Updated on July 26, 2022

Comments

  • Village
    Village almost 2 years

    I have a file called "dictionary.txt" containing a list of all possible words, e.g.:

    a
    aardvark
    act
    anvil
    ate
    ...
    

    How can I search this, only printing lines containing letters from a limited list, e.g., if the list contains the letters "c", "a", and "t", a search will reveal these words:

    a
    act
    cat
    

    If the letters "e", "a", and "t" are searched, only these words are found from "dictionary.txt":

    a
    ate
    eat
    tea
    

    The only solution I have managed is this:

    • Create a list of all possible letters.
    • Delete the searched letters from this list, leaving a list of letters that I do not want to search for.
    • With a for loop cycling each of those letters, delete all lines from the dictionary that contains those letters.
    • Print the remaining words found in the dictionary.

    This solution is very slow. Also, I need to use this code with other languages, which have thousands of possible characters, so this search method is especially slow.

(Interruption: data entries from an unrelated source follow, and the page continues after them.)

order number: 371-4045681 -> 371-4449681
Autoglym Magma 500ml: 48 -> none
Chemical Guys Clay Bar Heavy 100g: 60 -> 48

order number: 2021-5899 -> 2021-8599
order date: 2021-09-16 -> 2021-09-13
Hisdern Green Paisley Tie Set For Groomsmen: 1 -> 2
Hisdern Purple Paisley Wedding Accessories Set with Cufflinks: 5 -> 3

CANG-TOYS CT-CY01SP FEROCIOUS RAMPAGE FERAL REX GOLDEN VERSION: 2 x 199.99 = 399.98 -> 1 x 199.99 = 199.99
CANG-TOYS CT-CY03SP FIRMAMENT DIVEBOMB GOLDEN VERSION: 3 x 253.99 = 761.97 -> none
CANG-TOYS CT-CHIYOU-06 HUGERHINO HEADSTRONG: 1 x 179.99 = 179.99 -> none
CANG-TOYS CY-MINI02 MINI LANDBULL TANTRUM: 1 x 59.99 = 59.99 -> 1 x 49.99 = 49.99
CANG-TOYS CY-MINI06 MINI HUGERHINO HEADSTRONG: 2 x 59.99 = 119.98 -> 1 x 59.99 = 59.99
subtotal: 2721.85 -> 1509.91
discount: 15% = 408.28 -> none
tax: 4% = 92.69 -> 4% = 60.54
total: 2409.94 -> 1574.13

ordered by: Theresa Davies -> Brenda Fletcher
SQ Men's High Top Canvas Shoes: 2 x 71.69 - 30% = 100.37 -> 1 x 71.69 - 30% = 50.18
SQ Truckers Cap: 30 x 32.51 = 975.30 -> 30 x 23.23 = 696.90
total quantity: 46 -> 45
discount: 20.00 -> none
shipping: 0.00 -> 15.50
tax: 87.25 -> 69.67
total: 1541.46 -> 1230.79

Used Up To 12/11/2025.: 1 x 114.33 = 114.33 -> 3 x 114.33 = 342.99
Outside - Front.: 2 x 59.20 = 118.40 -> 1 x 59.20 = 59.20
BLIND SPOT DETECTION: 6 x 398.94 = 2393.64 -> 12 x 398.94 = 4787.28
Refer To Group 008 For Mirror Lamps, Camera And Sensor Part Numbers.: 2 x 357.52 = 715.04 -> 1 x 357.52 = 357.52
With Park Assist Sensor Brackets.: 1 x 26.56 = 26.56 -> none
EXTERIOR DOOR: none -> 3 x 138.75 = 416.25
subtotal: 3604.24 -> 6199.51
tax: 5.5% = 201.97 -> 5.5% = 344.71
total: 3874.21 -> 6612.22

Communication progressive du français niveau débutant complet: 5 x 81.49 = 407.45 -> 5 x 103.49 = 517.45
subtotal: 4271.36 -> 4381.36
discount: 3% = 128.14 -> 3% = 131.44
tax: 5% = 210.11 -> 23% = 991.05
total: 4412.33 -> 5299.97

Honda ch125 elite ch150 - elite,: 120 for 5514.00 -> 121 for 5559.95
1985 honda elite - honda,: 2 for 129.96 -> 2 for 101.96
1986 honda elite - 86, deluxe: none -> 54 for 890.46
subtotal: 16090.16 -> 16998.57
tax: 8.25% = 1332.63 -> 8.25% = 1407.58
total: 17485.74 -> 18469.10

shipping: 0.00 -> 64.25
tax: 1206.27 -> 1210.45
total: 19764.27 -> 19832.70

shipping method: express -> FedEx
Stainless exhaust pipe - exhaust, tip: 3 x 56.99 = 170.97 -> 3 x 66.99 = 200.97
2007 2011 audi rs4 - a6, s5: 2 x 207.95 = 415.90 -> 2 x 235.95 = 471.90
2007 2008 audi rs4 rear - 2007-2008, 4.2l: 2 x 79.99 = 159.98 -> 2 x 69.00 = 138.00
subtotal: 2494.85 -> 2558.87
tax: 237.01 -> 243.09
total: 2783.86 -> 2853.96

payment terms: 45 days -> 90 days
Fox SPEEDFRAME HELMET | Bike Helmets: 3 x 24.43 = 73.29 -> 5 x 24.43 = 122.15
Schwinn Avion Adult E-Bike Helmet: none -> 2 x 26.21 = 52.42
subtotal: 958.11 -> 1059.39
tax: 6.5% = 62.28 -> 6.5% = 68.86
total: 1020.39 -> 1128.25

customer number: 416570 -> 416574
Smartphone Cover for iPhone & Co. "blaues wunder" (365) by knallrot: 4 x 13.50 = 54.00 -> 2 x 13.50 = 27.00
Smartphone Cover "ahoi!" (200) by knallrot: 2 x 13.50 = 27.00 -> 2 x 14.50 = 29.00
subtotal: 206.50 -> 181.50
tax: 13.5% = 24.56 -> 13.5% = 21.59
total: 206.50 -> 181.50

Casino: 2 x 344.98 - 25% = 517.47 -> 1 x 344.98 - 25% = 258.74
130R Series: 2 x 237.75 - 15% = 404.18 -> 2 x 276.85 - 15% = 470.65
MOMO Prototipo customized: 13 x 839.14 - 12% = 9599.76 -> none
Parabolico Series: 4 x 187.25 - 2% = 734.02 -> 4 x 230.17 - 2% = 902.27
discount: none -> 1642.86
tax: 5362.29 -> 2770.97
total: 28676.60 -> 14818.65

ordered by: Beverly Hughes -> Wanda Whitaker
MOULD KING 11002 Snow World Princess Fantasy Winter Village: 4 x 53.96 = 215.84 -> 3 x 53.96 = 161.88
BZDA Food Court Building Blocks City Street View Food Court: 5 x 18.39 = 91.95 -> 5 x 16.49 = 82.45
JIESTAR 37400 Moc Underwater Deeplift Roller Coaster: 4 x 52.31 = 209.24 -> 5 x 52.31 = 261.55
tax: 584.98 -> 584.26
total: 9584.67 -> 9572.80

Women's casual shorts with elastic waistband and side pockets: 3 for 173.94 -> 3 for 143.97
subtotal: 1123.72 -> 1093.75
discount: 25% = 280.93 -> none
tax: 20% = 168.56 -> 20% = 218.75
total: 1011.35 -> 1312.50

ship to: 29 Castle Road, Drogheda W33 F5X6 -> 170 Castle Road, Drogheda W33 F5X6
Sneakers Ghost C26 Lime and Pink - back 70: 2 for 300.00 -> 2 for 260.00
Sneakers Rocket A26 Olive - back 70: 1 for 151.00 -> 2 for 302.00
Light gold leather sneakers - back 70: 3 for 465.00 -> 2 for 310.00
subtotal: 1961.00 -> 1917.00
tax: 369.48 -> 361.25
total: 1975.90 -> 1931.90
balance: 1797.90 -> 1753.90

    How can I print only those lines from "dictionary.txt" that only contain the searched-for-letters, and nothing else?

  • amphetamachine
    amphetamachine almost 10 years
    Oh yeah, and it's also fine to say [cheated] which will ignore repeated letters and act like [cheatd]
  • Felix Frank
    Felix Frank almost 10 years
    If this explicit form leads to Argument list too long, it's worth mentioning that the expression can also use ranges such as [e-hk-oz]. This may be helpful if the CJK characters in question have adjacent code points.
  • konsolebox
    konsolebox almost 10 years
    This could also apply to empty lines. Better use \+ or + instead of *.
  • Tom Fenech
    Tom Fenech almost 10 years
    Your first suggestion could be reduced to awk '/^[eat]*$/' dictionary.txt - the {print} is implicit.
  • savanto
    savanto almost 10 years
    @TomFenech That's handy!
  • amphetamachine
    amphetamachine almost 10 years
    @konsolebox - Since when are there empty lines in dictionary wordlist files?
  • Antek
    Antek about 6 years
    using it with real linux dictionary file (consisting hundreds of thousands patterns) takes infinite amount of time to process even a few kb file :)
  • galaxy
    galaxy about 6 years
    Well, the described case "hundreds of thousands" is just a wrong application for this pattern.